Man walking under the rain in a Japanese city
Singing in the rain, courtesy streetwork.com

My colleague Mirela Fiori is redesigning the Master in City and Urbanism which she is directing. In the updated version that she is planning she wants to include a subject on how technology and civic action have a role in the shaping of the city.

In my opinion this is a most important acknowledgement. Adolfo Estalella and Alberto Corsín have systematically proved how the city can be used both “hardware”, much in the line of Gidden’s Structuration Theory where the “system” is both an instrument and a target for change. Manuel Castells also speaks about cities and their (different) role in the Network Society, a role that oftentimes is emergent in the sense of Steve Johnson. In newest “open source” cities, action turns into activism and activism cannot be without action.

Thus, it does look very relevant to me that there is a little time or space to think about the city not as a mere receptacle of people doing things, but as an actor that is both affected and affecting the uptake of technology and its use for citizen action and, thus, being part of the (new) definition of citizenship.

The goal of the master’s new subject Technopolitics, networks and citizenship is to provide this vision of the city as an institution, a player that requires a renewed strategy and a renewed vision on its role in a complex ecosystem.

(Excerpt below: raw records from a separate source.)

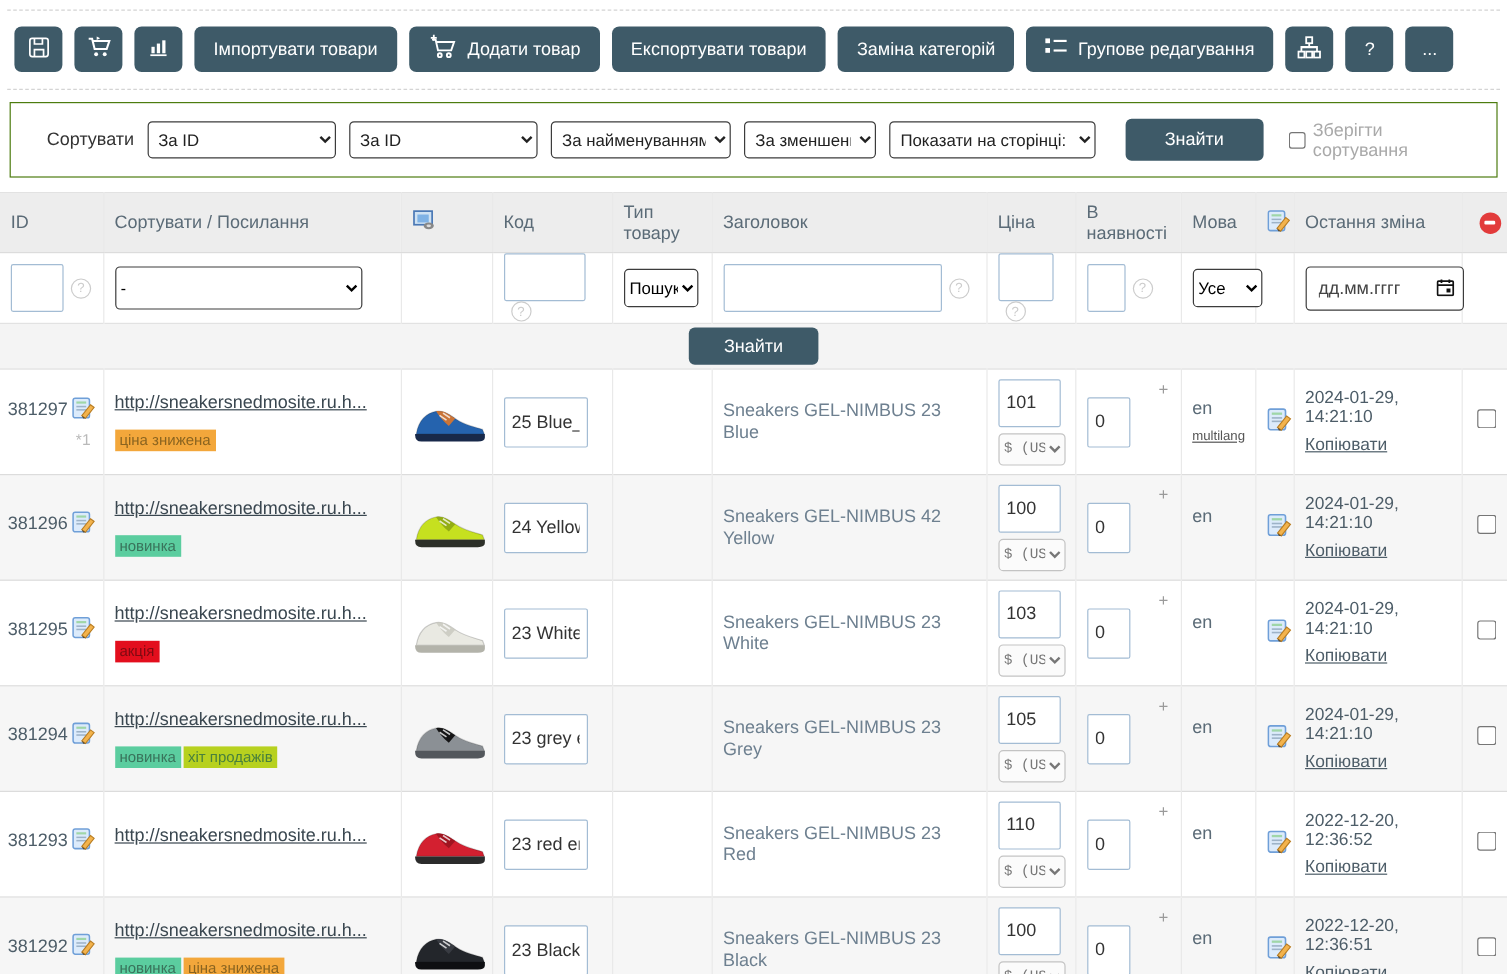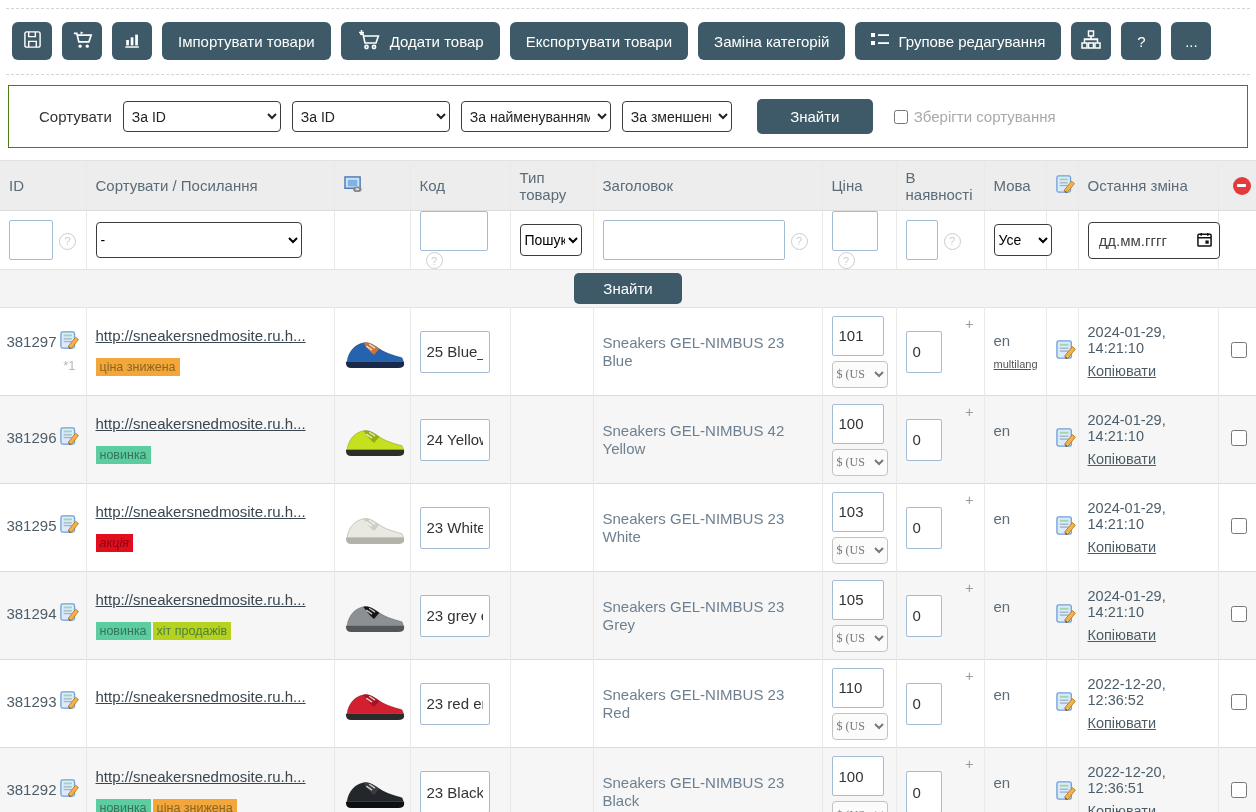"Показати на сторінці:" select.sel-5 { html: none -> <select><option>Показати на сторінці:</option></select> }
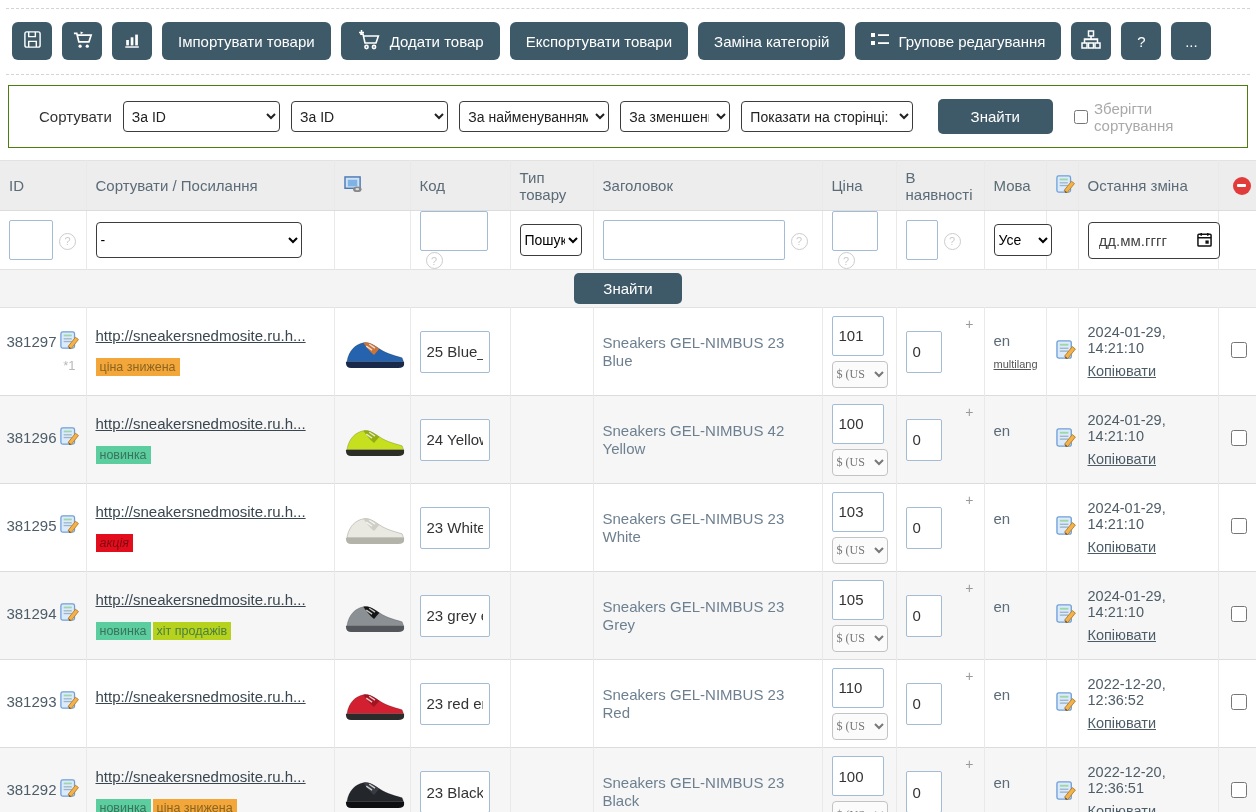"$ (US" .currency { font-family: Liberation Serif, serif -> Liberation Mono, monospace }
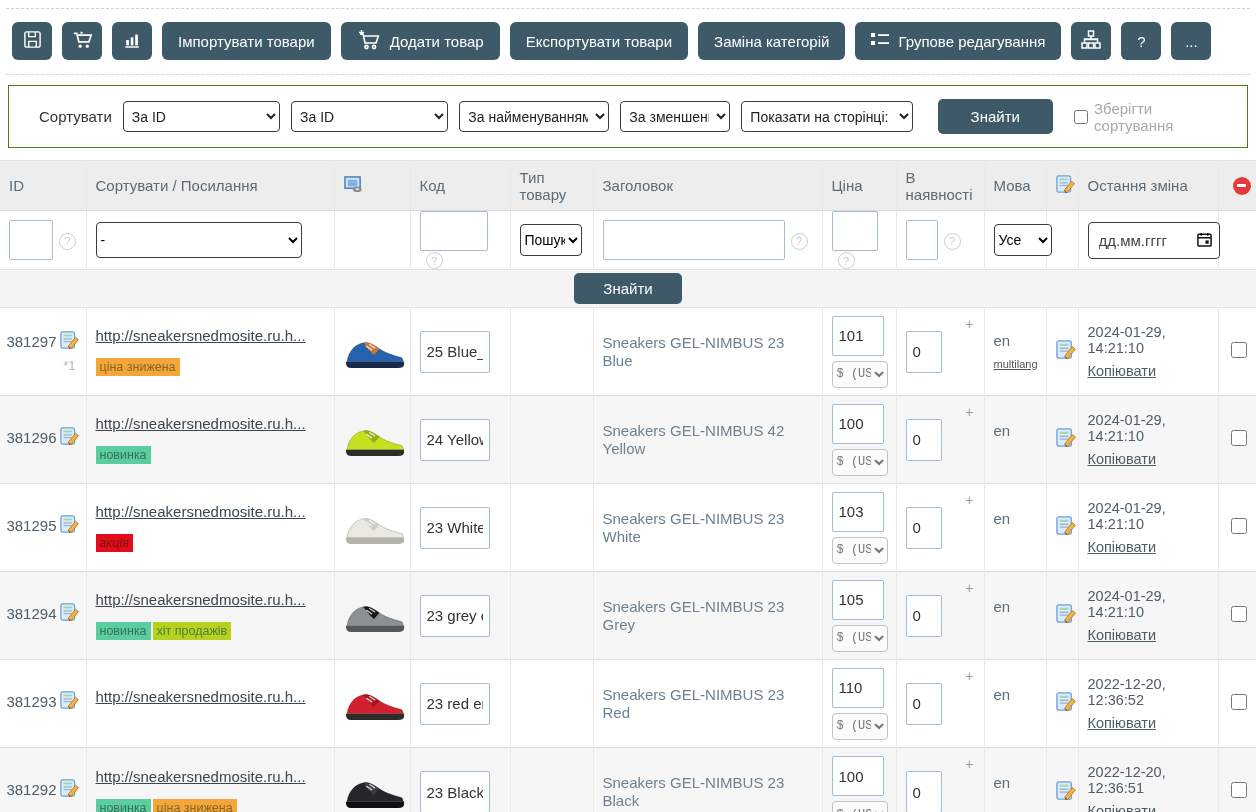"акція" .badge-red { font-style: italic -> none }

My preliminary syllabus (it does not even deserve that name yet) would include the following topics — comments welcome:

Digital revolution and globalization

How dire are the changes we are witnessing in the global economy? How are connected the new trends in the business and financial spheres with the democratic and governance spheres? Are Information and Communication Technologies instruments for improvement or for transformation? Is this a revolution? Why are some things happening? Why would they last — if they do?

Limits of the institutions of the industrial age

Is there a crisis in industrial age institutions (schools & universities, political parties and parliaments, firms and work, media and journalism, etc.)? What is their role in society? Is their role still needed? Can we separate the continent (institutions) from their content (role, tasks)? If yes, who will take up with these roles? How? Why? Why not?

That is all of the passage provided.